This is a 20-year old female who visited the emergency department because of pain in the left lower quadrant of her abdomen. She had no significant past medical problems, but on examination had an excessive amount of hair on her lips, chest, and lower belly. Her pubic hair, though also excessive, was feminine in its distribution. While in the emergency department she had contrast-enhanced CT scan of her abdomen and pelvis, but had no other imaging studies. Measurements of her testosterone while on admission were normal. Later, she underwent open laparotomy and had her abdominal mass removed.
This is a single axial section through the patient’s false pelvis showing a midline, thin-walled (1mm), complex mass. The mass measures 12cm x 13cm x 13cm and at its 10 to 12 o’clock position is a heterogeneous mass of tissue (Rokitansky protuberance, dermoid plug) comprising a high-density rectangular structure (coarse calcification, mal-formed tooth), and lobules of tissue isodense to subcutaneous fat (fat). The preponderance of the mass, however, is hypodense to enhanced muscle but slightly hyperdense to noncontrast urine (not shown); it is fatty debris. The mass is anterior to the rectum, straddles the pelvis and displaces the small bowel to the sides. The ovaries are not discernible. The appearance of the mass is pathognomonic for a mature teratoma.
Differential radiologic diagnosis
There is no differential diagnosis. The radiologic features of the lesion are pathognomonic for benign cystic teratoma of the ovary.
Gross pathologic findings
A large mass which on sectioning revealed:
1. Cheesy liquid debris.
2. A solitary tooth.
3. Thick golden-yellow congealed fatty tissue.
4. A loch of hair.
Please see below.
Final pathologic diagnosis
Mature (Benign) Cystic Teratoma.
Teratomas (teratos, Greek for monster) are congenital tumors of derivatives of all three germ layers. They arise from pluripotent embryonal cells and occur in the ovaries, testes, mediastinum, retroperitoneum, and the sacrococcygeal region, in order of decreasing frequency. The location of the tumor in our case suggests that it is ovarian in origin; presacral or retroperitoneal origins are less likely alternatives.
Teratomas are the most common tumors of the ovary in children and adolescents although they may present at any age in life. They may be mature (cystic) or immature (solid, a.k.a embryonal) and carry a 0.25-1.5% risk of malignant degeneration, representing 1% of malignant ovarian tumors.
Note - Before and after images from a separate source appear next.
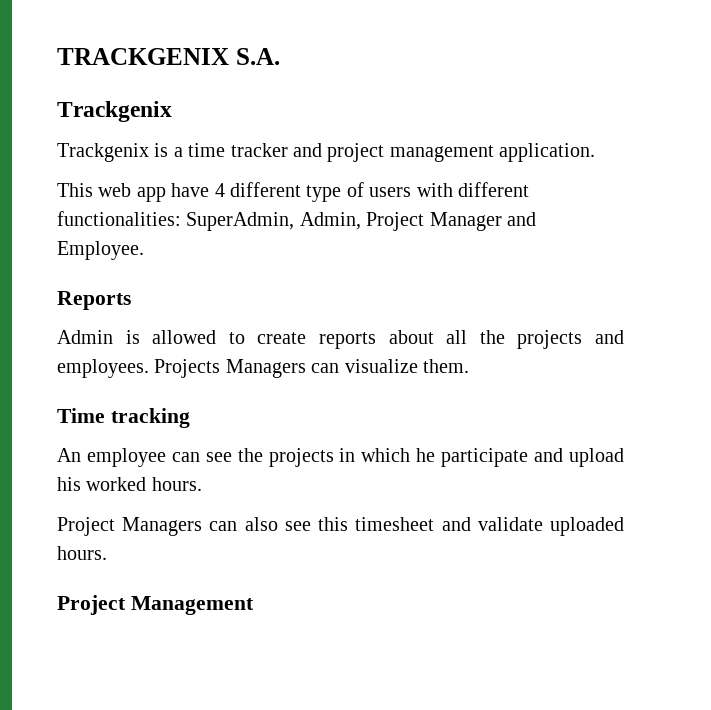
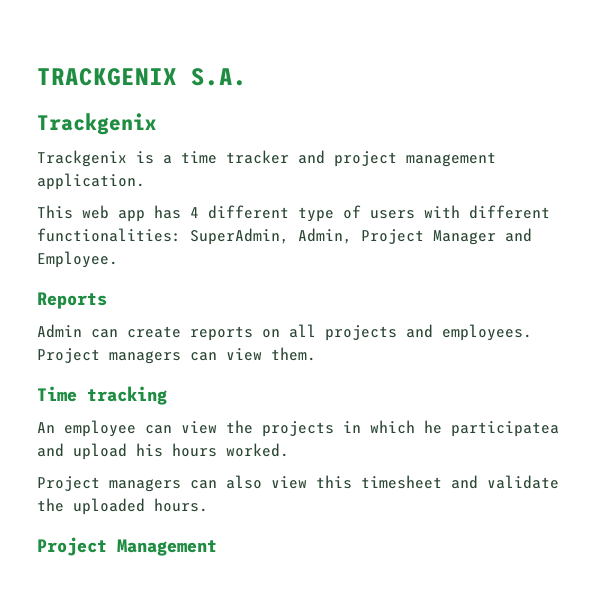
[171,183,210,197] have -> [154,205,181,219] has
[125,330,625,349] [57,359,418,378] is allowed to create reports about all the projects and employees. Projects Managers can visualize -> [91,324,532,341] [37,348,262,364] can create reports on all projects and employees. Project managers can view
[205,452,232,462] see -> [181,421,217,434] view
[441,448,529,467] participate -> [451,421,559,437] participatea
[86,477,202,491] [57,517,203,536] worked hours. // Project Managers -> [172,443,289,457] [37,476,181,492] hours worked. // Project managers
[284,521,311,531] see -> [271,476,307,489] view
(543, 524) none -> [37,498,64,512] the

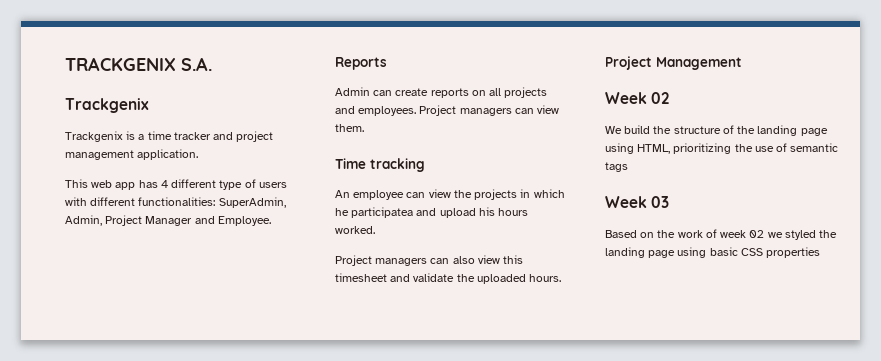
(217, 547) none -> [605,92,670,104] [605,125,828,136] [605,143,839,154] [605,162,628,172] [605,196,670,208] [605,229,838,240] [605,247,821,258] // Week 02 // We build the structure of the landing page using HTML, prioritizing the use of semantic tags // Week 03 // Based on the work of week 02 we styled the landing page using basic CSS properties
The risk of malignant degeneration is predicted by the presence of neuroectodermal remnants, which the present case lacks.
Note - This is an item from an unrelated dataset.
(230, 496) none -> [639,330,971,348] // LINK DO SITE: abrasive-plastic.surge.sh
Two-thirds (67%) of the cases present as an abdominal mass (as in this case) and 10% – 15% are bilateral. Other modes of presentation include abdominal pain (our case), ovarian torsion, nausea, vomiting and, rarely, ascites. There may be rare association with hyperprolactinemia, hemolytic anemia, hyperthyroidism (struma ovarii) or Mayer-Rokitansky-Kuster-Hauser syndrome. The latter consists of a lack of mullerian development, congenital absence of the vagina and rudimentary uterus (typically bicornuate remnants), with normal uterine tubes, ovaries, secondary female sex characteristics and normal growth. There was mention to me by one of the patient’s physicians that she had a small uterus and was hirsute. I doubt that we can invoke Mayer-Rokitansky-Kuster-Hauser syndrome in this case because of the absence of the other features and I doubt that her alleged hirsutism has any relationship to the teratoma. She recuperated well from her surgery and went home in good condition.
1. Friedman AC, Pyatt RS, Hartman DS et al 1982. CT of benign cystic teratomas. AJR 138: 659-665.
2. Buy JN et al. Cystic Teratoma of the ovary: CT detection; Radiology 171: 699-701. 1989
3. Kallenberg GA et al. Ectopic hyperprolactinemia resulting from an ovarian teratoma: JAMA, 263: 2472-2474.